── Supplied material ──
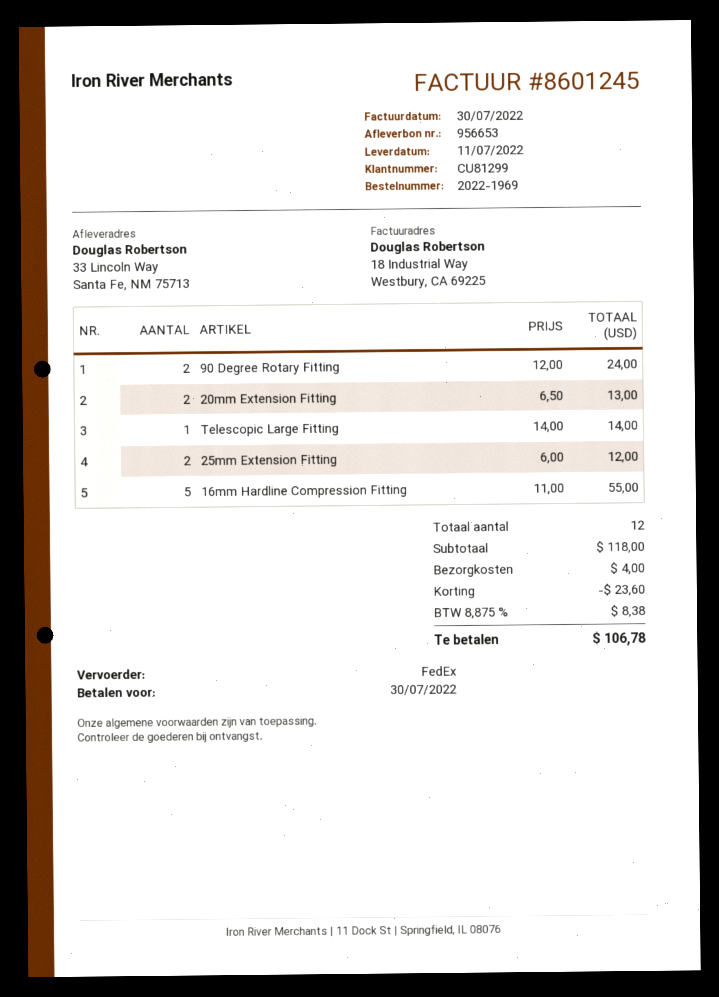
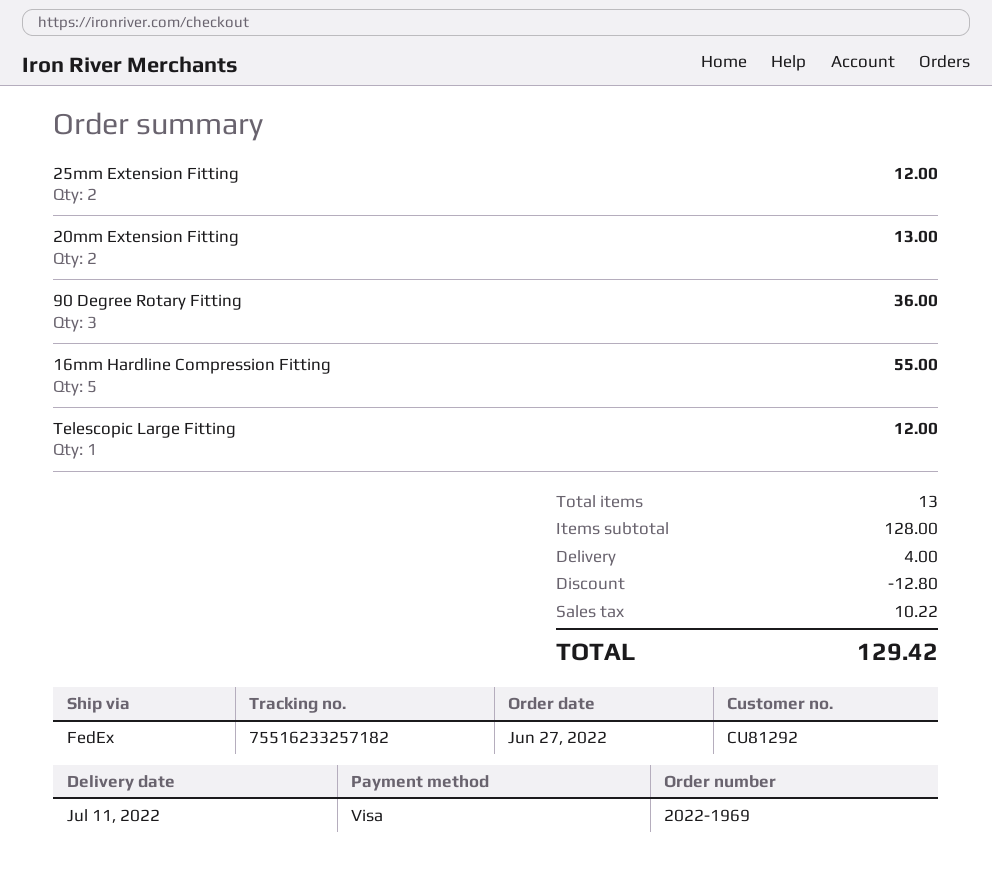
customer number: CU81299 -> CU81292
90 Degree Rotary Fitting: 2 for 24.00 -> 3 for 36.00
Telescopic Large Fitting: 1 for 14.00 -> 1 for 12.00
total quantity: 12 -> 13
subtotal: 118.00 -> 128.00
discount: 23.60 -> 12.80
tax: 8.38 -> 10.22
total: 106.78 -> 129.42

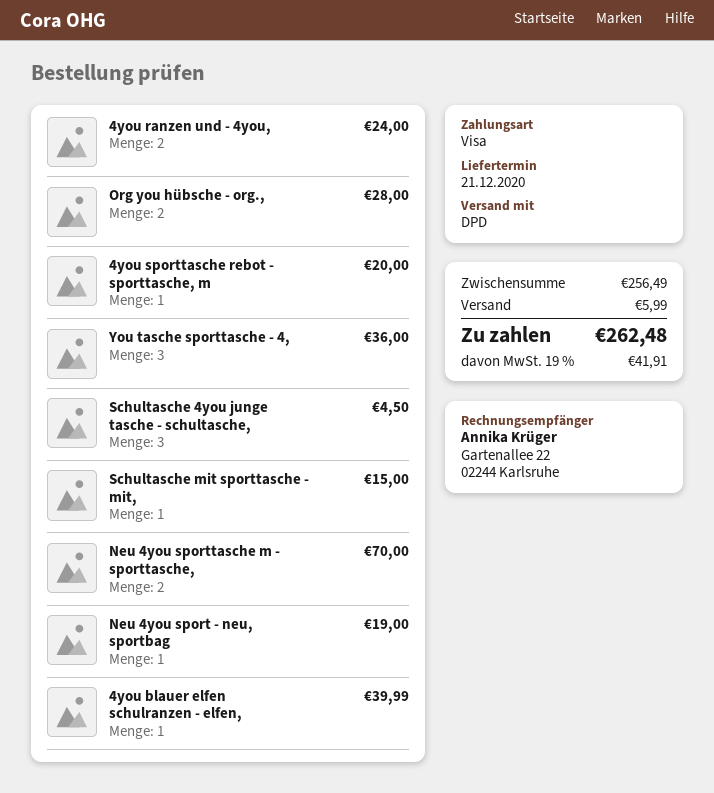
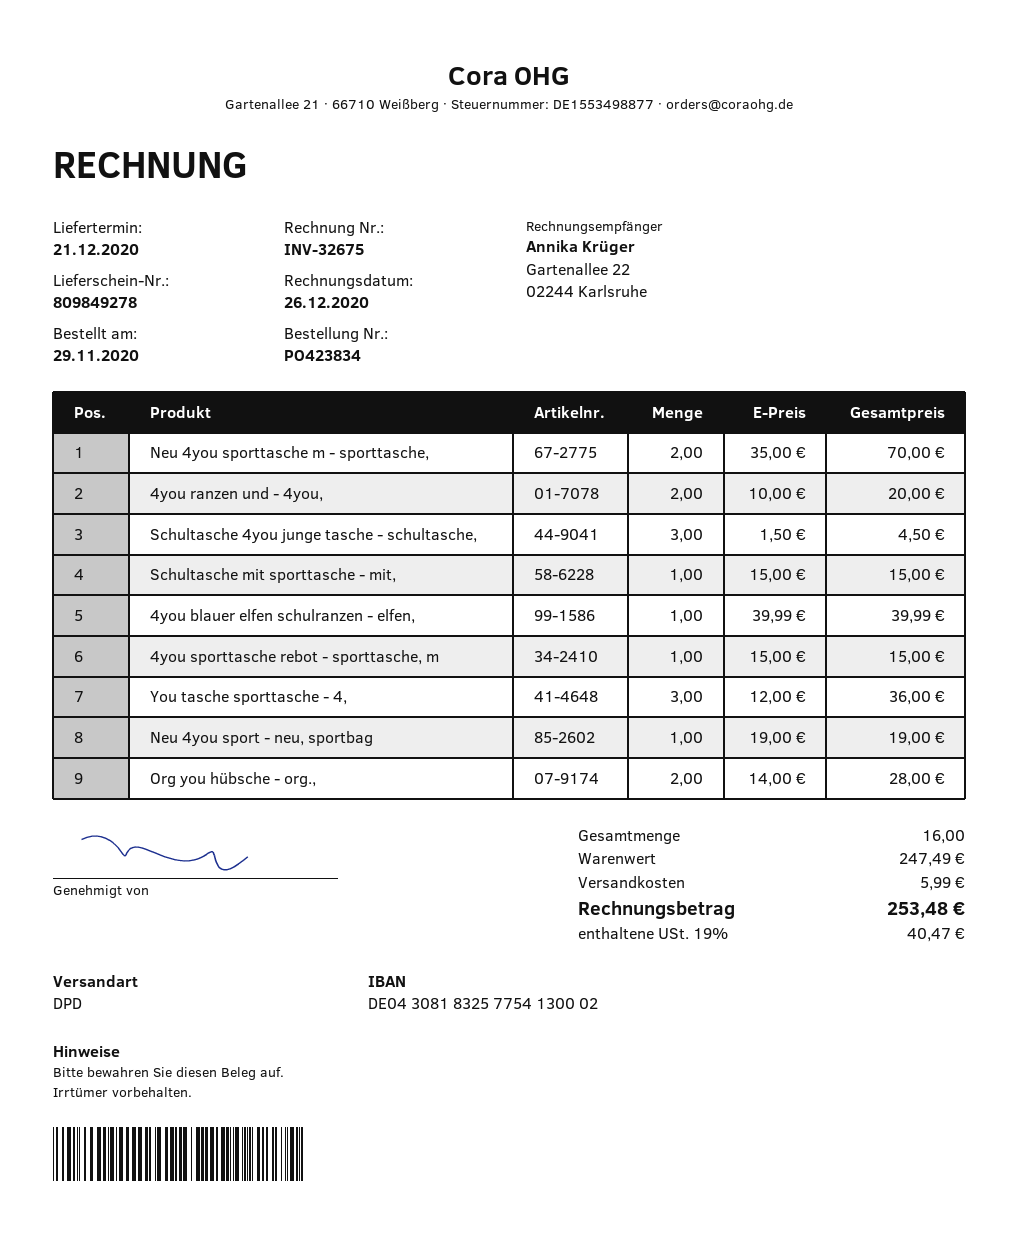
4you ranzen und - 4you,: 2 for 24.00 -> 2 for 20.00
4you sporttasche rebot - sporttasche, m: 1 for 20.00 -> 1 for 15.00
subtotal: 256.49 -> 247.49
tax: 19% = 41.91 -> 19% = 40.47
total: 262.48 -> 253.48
───
Work order: Find "subtotal: 256.49 -> 247.49" in the material above; set down exactly the line holding it and every line after it, through the last, and no others.

Response:
subtotal: 256.49 -> 247.49
tax: 19% = 41.91 -> 19% = 40.47
total: 262.48 -> 253.48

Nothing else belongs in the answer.